═══ GIVEN RECORDS ═══

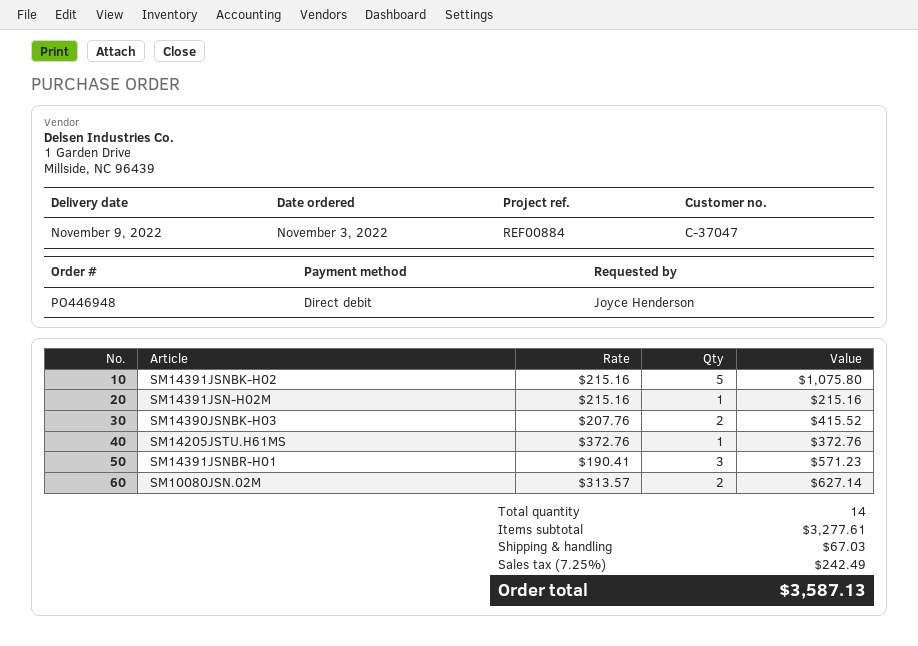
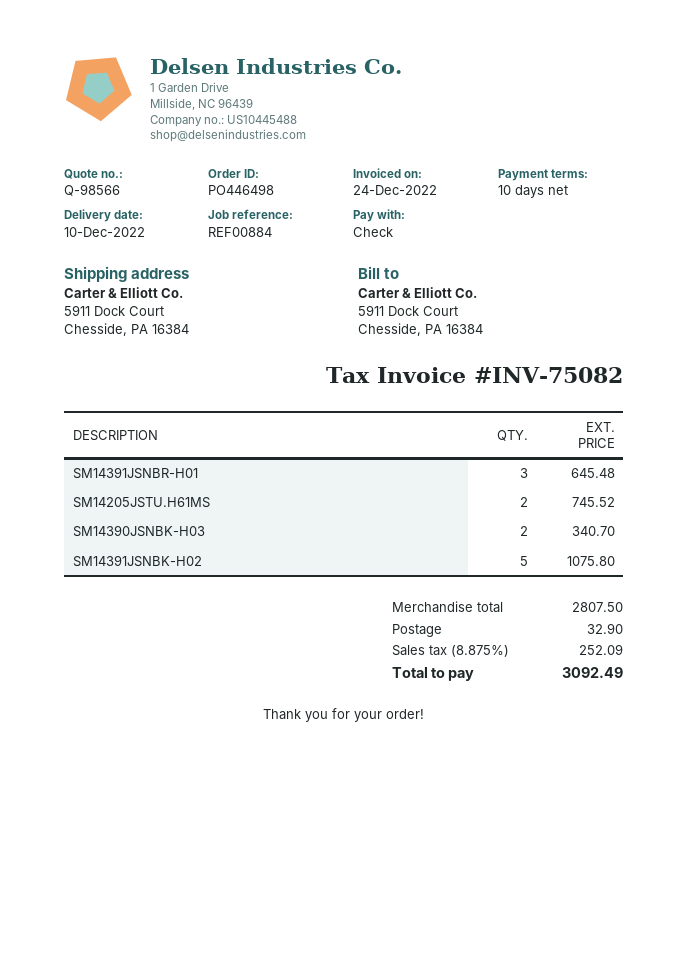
order number: PO446948 -> PO446498
delivery date: 2022-11-09 -> 2022-12-10
payment method: direct debit -> cheque
SM14391JSN-H02M: 1 for 215.16 -> none
SM14390JSNBK-H03: 2 for 415.52 -> 2 for 340.70
SM14205JSTU.H61MS: 1 for 372.76 -> 2 for 745.52
SM14391JSNBR-H01: 3 for 571.23 -> 3 for 645.48
SM10080JSN.02M: 2 for 627.14 -> none
subtotal: 3277.61 -> 2807.50
shipping: 67.03 -> 32.90
tax: 7.25% = 242.49 -> 8.875% = 252.09
total: 3587.13 -> 3092.49

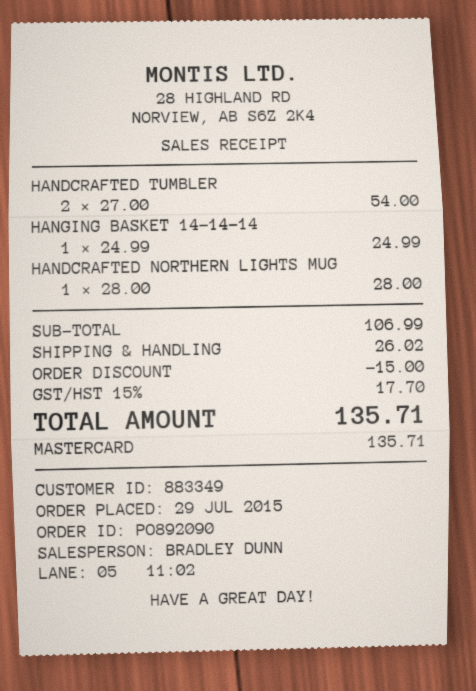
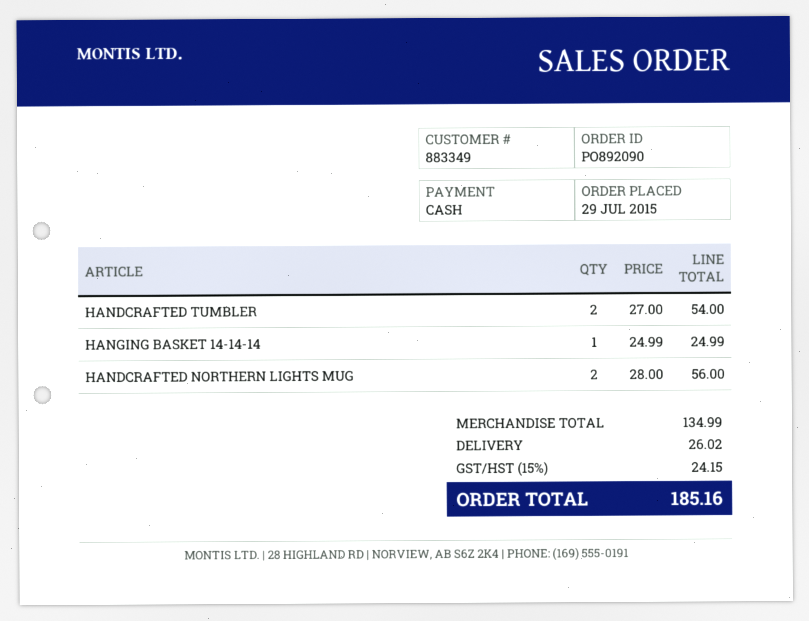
payment method: Mastercard -> cash
HANDCRAFTED NORTHERN LIGHTS MUG: 1 x 28.00 = 28.00 -> 2 x 28.00 = 56.00
subtotal: 106.99 -> 134.99
discount: 15.00 -> none
tax: 15% = 17.70 -> 15% = 24.15
total: 135.71 -> 185.16

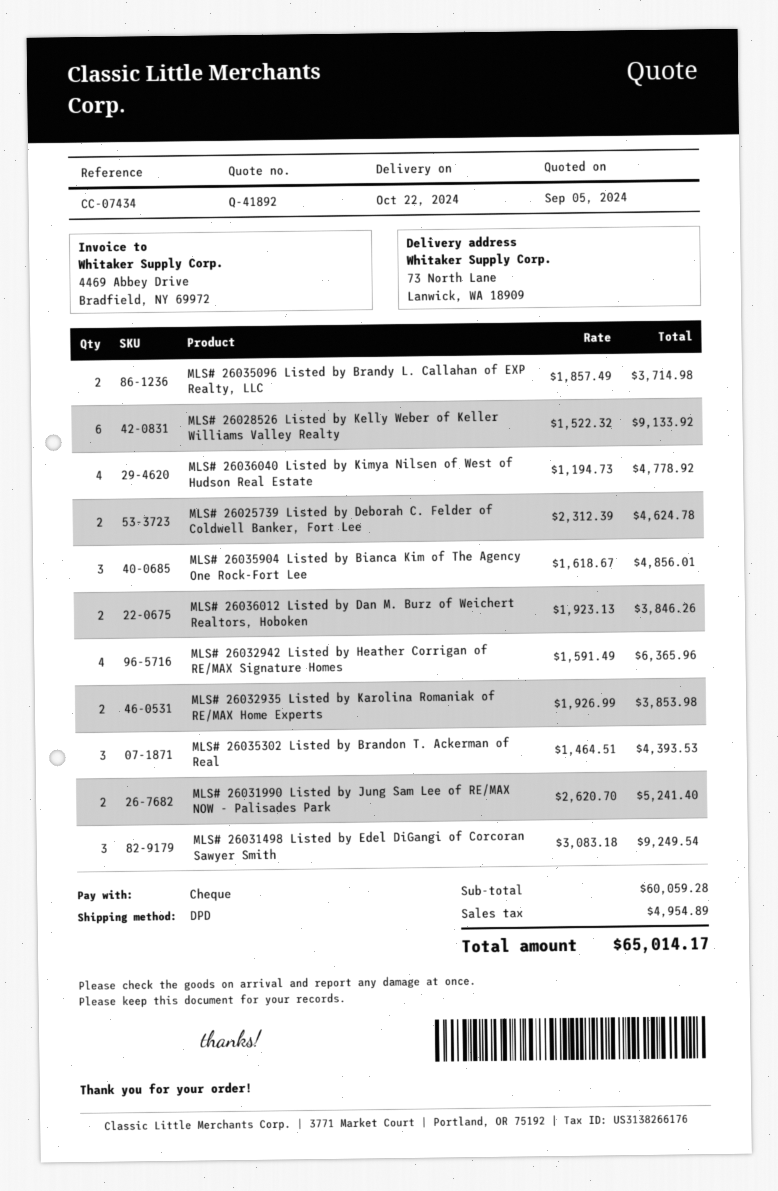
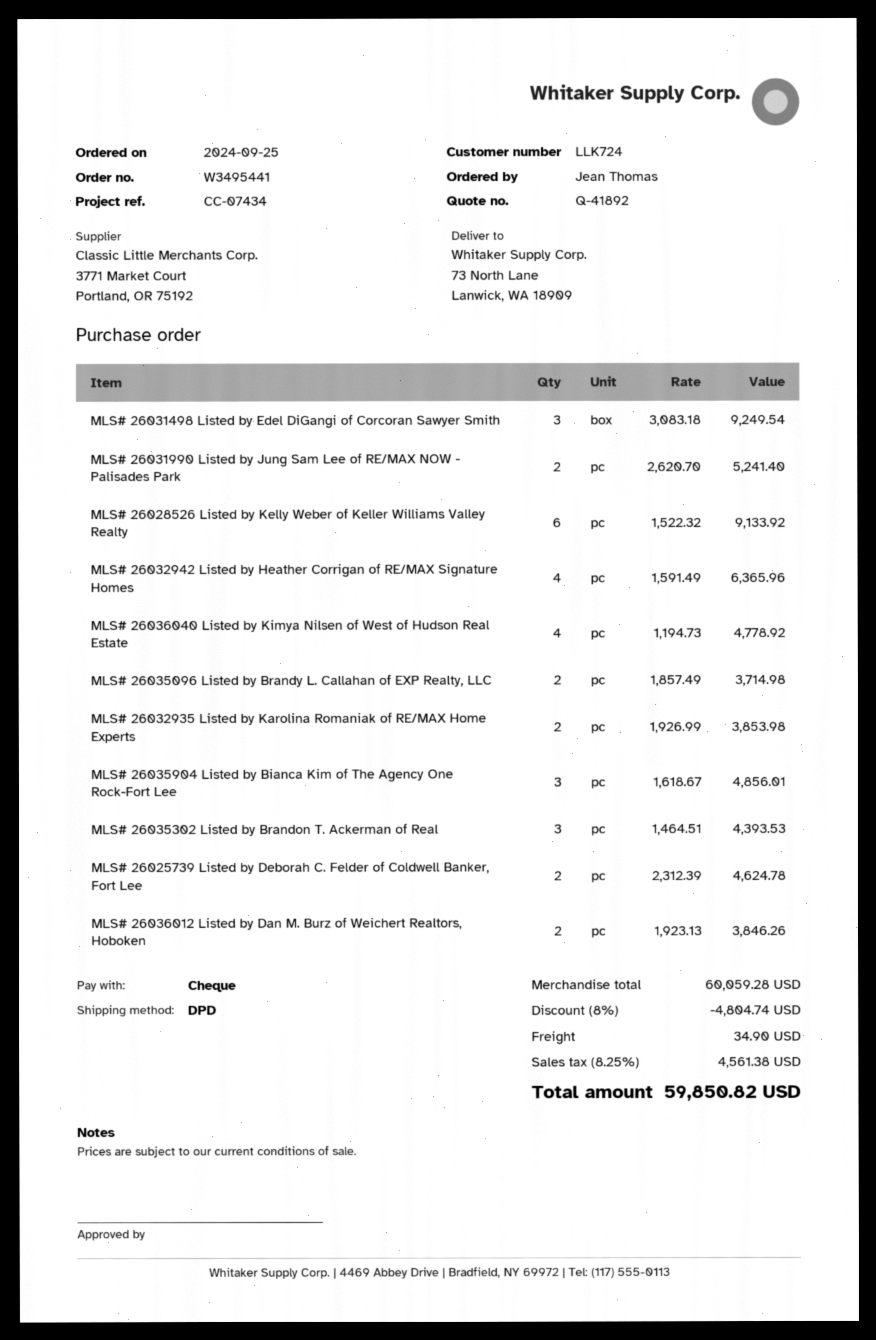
discount: none -> 8% = 4804.74
shipping: none -> 34.90
tax: 4954.89 -> 4561.38
total: 65014.17 -> 59850.82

═══

_WORK REQUEST_
Without the pictures, return the records above exactly as written.

_PROBLEM SOLUTION_
order number: PO446948 -> PO446498
delivery date: 2022-11-09 -> 2022-12-10
payment method: direct debit -> cheque
SM14391JSN-H02M: 1 for 215.16 -> none
SM14390JSNBK-H03: 2 for 415.52 -> 2 for 340.70
SM14205JSTU.H61MS: 1 for 372.76 -> 2 for 745.52
SM14391JSNBR-H01: 3 for 571.23 -> 3 for 645.48
SM10080JSN.02M: 2 for 627.14 -> none
subtotal: 3277.61 -> 2807.50
shipping: 67.03 -> 32.90
tax: 7.25% = 242.49 -> 8.875% = 252.09
total: 3587.13 -> 3092.49

payment method: Mastercard -> cash
HANDCRAFTED NORTHERN LIGHTS MUG: 1 x 28.00 = 28.00 -> 2 x 28.00 = 56.00
subtotal: 106.99 -> 134.99
discount: 15.00 -> none
tax: 15% = 17.70 -> 15% = 24.15
total: 135.71 -> 185.16

discount: none -> 8% = 4804.74
shipping: none -> 34.90
tax: 4954.89 -> 4561.38
total: 65014.17 -> 59850.82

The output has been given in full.